Bayes theorem problem example
Your first and most critical error is that the set of faces on the four dice are not equiprobable. You enumerated the outcomes as $$\{1,1,1,2,2,2,3,3,3,4,4,4,5,5,5,6,6,6,6,6,6,6\}$$ but this is not representative of how likely each face is to occur, because the sampling process is not uniform on the faces, but rather, on the dice. In other words, there are two random processes at work here: the first is you pick a die uniformly and at random from the bag. The second is that you roll the die that you picked.
Because of this two-step process, it is not the case that the probability of rolling a $6$ is simply $7/22$. Instead, you must consider the fact that the tetrahedral die has a $1/4$ chance of being selected, thus the six that it will invariably roll if selected are more likely to occur than would be the case if all faces are equiprobable. The correct probability of rolling a $6$ is given as follows. Let $T$ be the event that the tetrahedral (unfair) die is selected, and $X \in \{1, 2, 3, 4, 5, 6\}$ be a random variable describing the outcome of the die roll. Then by the law of total probability,
$$\Pr[X = 6] = \Pr[X = 6 \mid T] \Pr[T] + \Pr[X = 6 \mid \bar T]\Pr[\bar T],$$
where $\bar T$ is the complementary event of selecting a cubic (fair) die. Then since $\Pr[T] = 1/4$ and $\Pr[\bar T] = 1 - 1/4 = 3/4$, we have
$$\Pr[X = 6] = 1 \cdot \frac{1}{4} + \frac{1}{6}\cdot \frac{3}{4} = \frac{3}{8}.$$
In the second part of the question, we are asked for $$\Pr[T \mid X = 6],$$ the probability of having selected the tetrahedral die given that the outcome of the roll was $6$. We simply apply Bayes' rule here:
$$\Pr[T \mid X = 6] = \frac{\Pr[X = 6 \mid T]\Pr[T]}{\Pr[X = 6]}.$$ We already have all of the quantities on the right hand side: $$\Pr[T \mid X = 6] = \frac{1 \cdot \frac{1}{4}}{\frac{3}{8}} = \frac{2}{3}.$$
For the last part, we are asked for $$\Pr[X_{\text{new}} = 6 \mid X = 6],$$ that is to say, the posterior predictive probability that the next roll is $6$ on the same die that was selected after the first roll observed was $6$. Unlike the previous calculation, we cannot blindly use Bayes' rule, since the temporal order of events is that $X$ is first observed, then $X_{\text{new}}$ is observed afterwards.
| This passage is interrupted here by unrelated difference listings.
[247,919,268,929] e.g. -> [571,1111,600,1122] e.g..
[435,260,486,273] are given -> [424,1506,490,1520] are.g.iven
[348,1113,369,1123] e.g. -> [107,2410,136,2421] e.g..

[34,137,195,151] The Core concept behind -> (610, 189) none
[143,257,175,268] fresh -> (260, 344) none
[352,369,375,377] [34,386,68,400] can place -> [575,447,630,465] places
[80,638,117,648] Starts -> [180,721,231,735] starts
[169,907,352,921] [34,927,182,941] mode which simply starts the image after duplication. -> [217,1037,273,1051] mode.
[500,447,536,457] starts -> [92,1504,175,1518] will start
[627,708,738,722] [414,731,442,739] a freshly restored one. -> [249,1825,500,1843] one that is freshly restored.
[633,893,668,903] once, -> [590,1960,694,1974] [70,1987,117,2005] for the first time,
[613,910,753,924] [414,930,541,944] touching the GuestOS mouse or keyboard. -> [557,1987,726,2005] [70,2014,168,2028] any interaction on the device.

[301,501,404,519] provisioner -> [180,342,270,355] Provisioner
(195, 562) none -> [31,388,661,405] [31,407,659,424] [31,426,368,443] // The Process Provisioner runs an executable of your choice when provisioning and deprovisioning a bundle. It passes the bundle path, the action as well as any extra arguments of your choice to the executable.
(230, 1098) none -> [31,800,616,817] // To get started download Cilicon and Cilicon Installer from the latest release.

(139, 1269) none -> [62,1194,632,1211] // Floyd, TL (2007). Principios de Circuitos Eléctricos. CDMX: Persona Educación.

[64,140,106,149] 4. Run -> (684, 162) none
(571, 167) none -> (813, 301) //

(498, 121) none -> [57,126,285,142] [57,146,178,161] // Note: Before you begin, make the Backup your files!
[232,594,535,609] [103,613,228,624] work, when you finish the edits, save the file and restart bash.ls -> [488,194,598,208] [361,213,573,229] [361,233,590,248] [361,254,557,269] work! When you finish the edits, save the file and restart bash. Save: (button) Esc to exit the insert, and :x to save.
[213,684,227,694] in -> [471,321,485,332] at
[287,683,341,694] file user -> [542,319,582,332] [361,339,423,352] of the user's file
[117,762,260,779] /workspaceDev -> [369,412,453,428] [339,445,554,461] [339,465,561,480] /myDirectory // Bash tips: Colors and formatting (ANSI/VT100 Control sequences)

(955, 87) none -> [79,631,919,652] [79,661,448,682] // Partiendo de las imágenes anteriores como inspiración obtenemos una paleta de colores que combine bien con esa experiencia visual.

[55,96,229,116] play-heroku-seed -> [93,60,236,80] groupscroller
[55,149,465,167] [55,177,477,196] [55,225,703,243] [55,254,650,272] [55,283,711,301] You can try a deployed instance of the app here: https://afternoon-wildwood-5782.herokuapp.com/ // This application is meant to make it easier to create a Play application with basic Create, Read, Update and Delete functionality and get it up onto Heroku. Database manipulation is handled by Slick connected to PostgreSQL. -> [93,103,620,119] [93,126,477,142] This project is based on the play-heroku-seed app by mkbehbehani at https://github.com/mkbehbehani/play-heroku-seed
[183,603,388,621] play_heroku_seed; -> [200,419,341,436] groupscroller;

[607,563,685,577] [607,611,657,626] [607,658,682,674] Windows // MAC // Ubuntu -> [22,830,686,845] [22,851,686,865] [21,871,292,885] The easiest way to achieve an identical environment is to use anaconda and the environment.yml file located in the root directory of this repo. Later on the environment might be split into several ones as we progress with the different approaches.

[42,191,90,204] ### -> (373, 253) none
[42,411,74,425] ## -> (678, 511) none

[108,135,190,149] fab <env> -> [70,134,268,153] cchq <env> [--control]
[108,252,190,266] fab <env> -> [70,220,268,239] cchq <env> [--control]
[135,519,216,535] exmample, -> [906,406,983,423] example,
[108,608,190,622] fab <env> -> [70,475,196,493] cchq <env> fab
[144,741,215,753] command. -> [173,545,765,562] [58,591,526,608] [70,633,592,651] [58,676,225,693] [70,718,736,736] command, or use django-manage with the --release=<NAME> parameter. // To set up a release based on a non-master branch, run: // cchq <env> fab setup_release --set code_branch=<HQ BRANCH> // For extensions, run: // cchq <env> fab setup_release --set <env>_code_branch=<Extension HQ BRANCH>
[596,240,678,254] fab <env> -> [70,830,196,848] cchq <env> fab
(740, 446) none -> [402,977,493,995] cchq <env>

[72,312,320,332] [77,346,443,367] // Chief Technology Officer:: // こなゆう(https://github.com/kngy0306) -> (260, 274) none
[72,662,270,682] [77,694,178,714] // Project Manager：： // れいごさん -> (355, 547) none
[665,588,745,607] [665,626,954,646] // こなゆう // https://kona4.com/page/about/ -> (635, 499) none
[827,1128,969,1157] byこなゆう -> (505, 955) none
Instead, we must again condition on the fairness of the die that was selected.
Think for a moment what we need. Given we rolled a $6$, the posterior probability that we had selected the unfair die is $2/3$, which is higher than the prior probability $1/4$ of selecting the unfair die. So our intuition suggests that rolling a second $6$ on the same die should also be more likely than $3/8$. In particular,
$$\Pr[X_{\text{new}} = 6 \mid X = 6] = \Pr[X_{\text{new}} = 6 \mid T]\Pr[T \mid X = 6] + \Pr[X_{\text{new}} \mid \bar T]\Pr[\bar T \mid X = 6].$$
This is again an application of the law of total probability, except we are conditioning on the fairness of the die after we observed a $6$ on the first roll. This works because once a die is selected, the outcome of the next roll does not depend on the outcome of previous rolls, only on the distribution of the face values that are on that die. This is why it is unnecessary to write on the right-hand side instead $$\Pr[X_{\text{new}} = 6 \mid T \cap (X = 6)]\Pr[T \mid X = 6] + \Pr[X_{\text{new}} \mid \bar T \cap (X = 6)]\Pr[\bar T \mid X = 6],$$ because the independence of rolls given a particular die implies $$\Pr[X_{\text{new}} = 6 \mid T \cap (X = 6)] = \Pr[X_{\text{new}} = 6 \mid T]$$ and $$\Pr[X_{\text{new}} = 6 \mid \bar T \cap (X = 6)] = \Pr[X_{\text{new}} = 6 \mid \bar T].$$ Now all that is left is to use the previous two parts to calculate the last part. We already established $\Pr[T \mid X = 6] = 2/3$, so the complementary event is $$\Pr[\bar T \mid X = 6] = 1/3,$$ i.e. given that you rolled a $6$, the probability the die selected is fair is $1/3$. So $$\Pr[X_{\text{new}} = 6 \mid X = 6] = 1 \cdot \frac{2}{3} + \frac{1}{6} \cdot \frac{1}{3} = \frac{13}{18},$$ which is greater than $3/8$ as our earlier intuition suggested.